All lines in the data below carrying the string "Interpreter" are to be located and copied.

◆ **Detected change data**
* * * * * * *
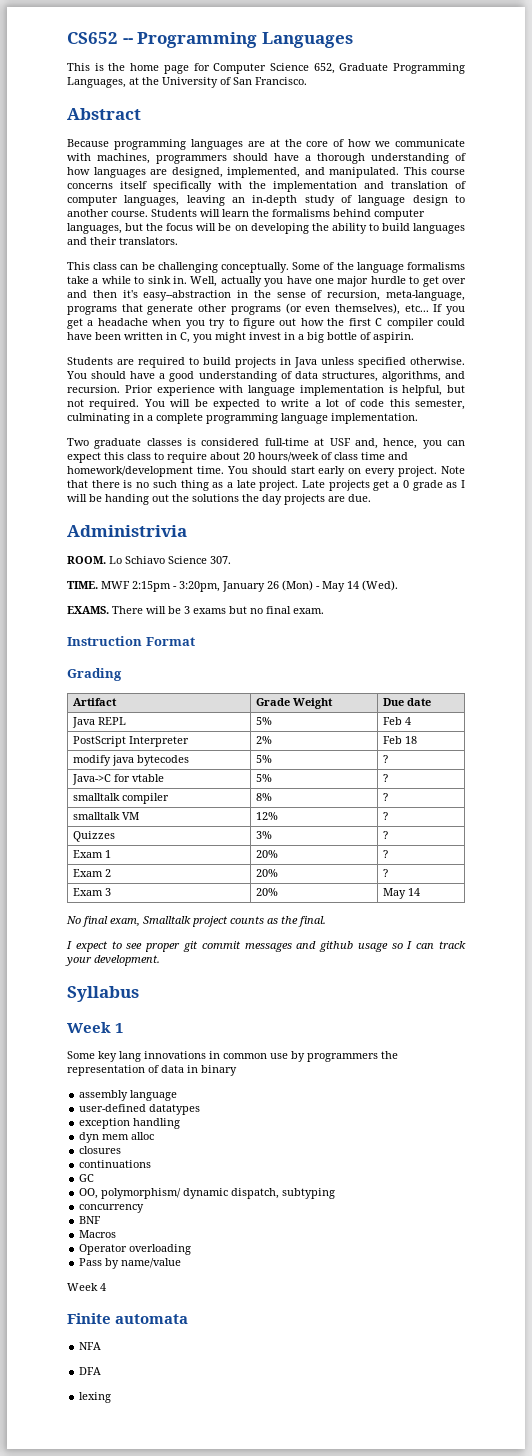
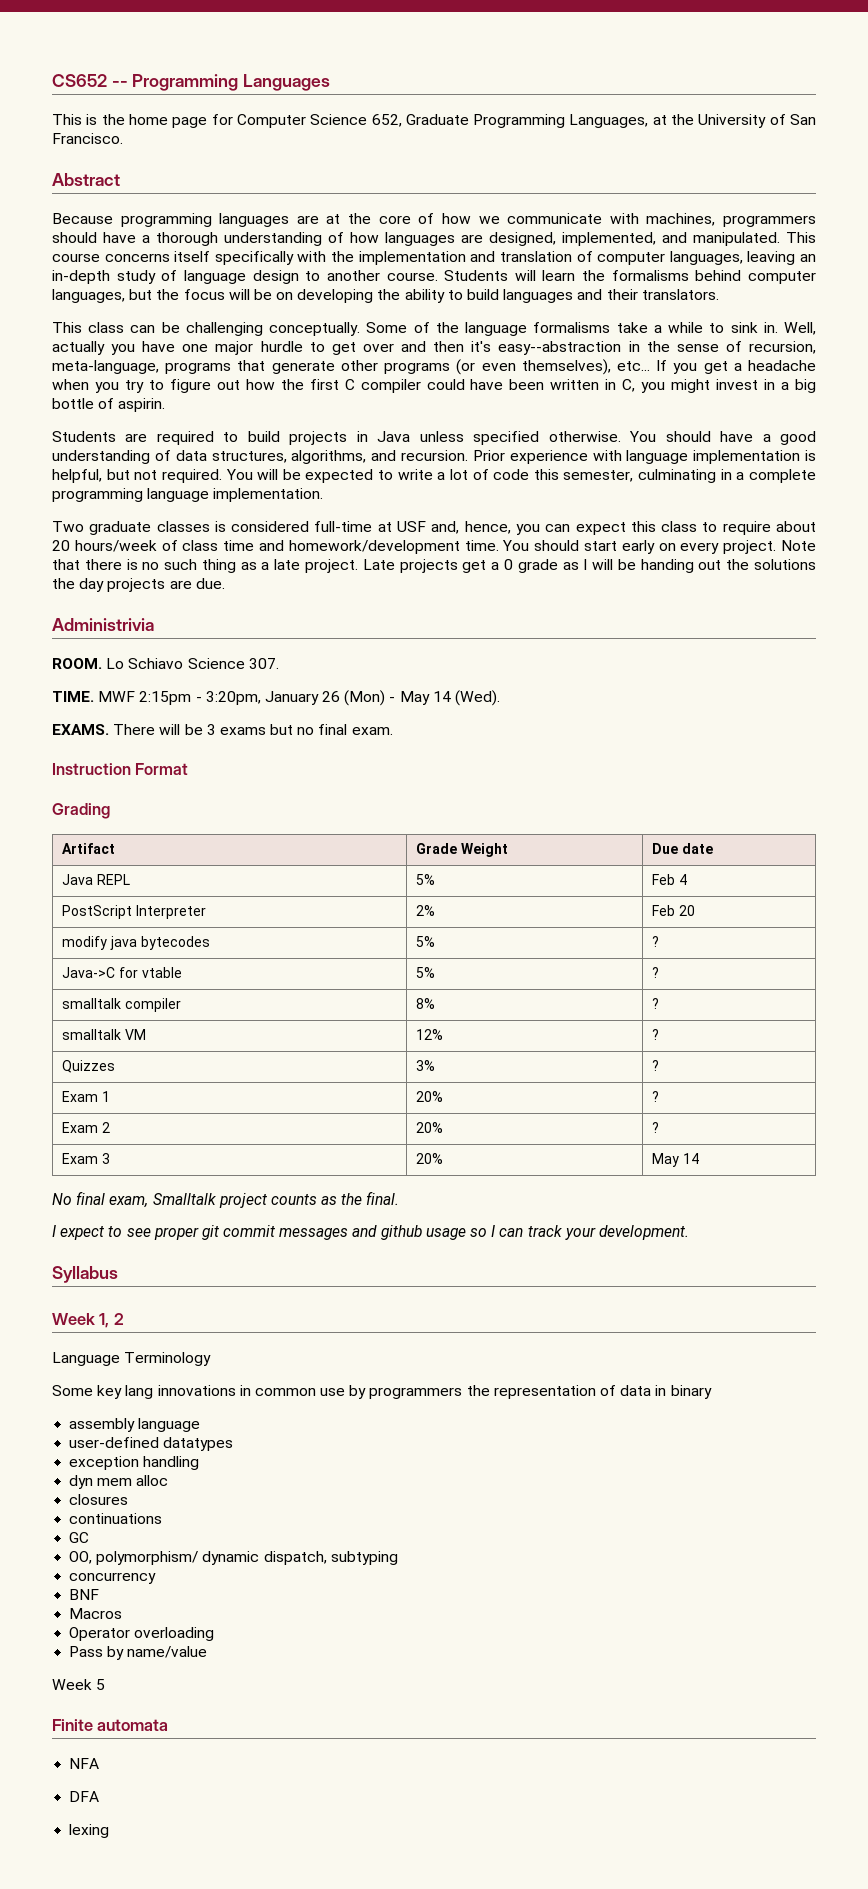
- PostScript Interpreter | 2% | Feb 18
+ PostScript Interpreter | 2% | Feb 20
- Week 1
+ Week 1, 2
+ Language Terminology
- Week 4
+ Week 5

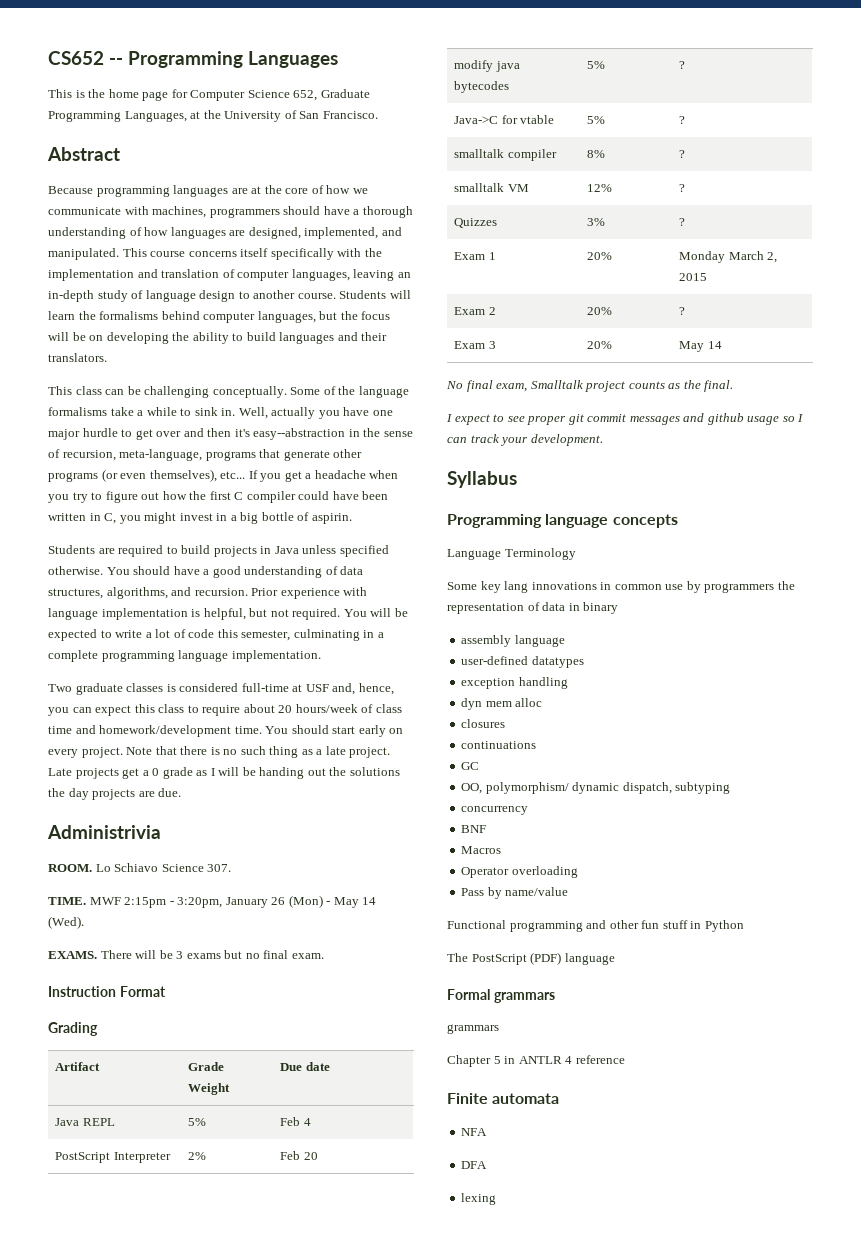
- Exam 1 | 20% | ?
+ Exam 1 | 20% | Monday March 2, 2015
- Week 1, 2
+ Programming language concepts
- Week 5
+ Functional programming and other fun stuff in Python
+ The PostScript (PDF) language
+ Formal grammars
+ grammars
+ Chapter 5 in ANTLR 4 reference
* * * * * * *
◆ **THE COMPLETED TASK**
- PostScript Interpreter | 2% | Feb 18
+ PostScript Interpreter | 2% | Feb 20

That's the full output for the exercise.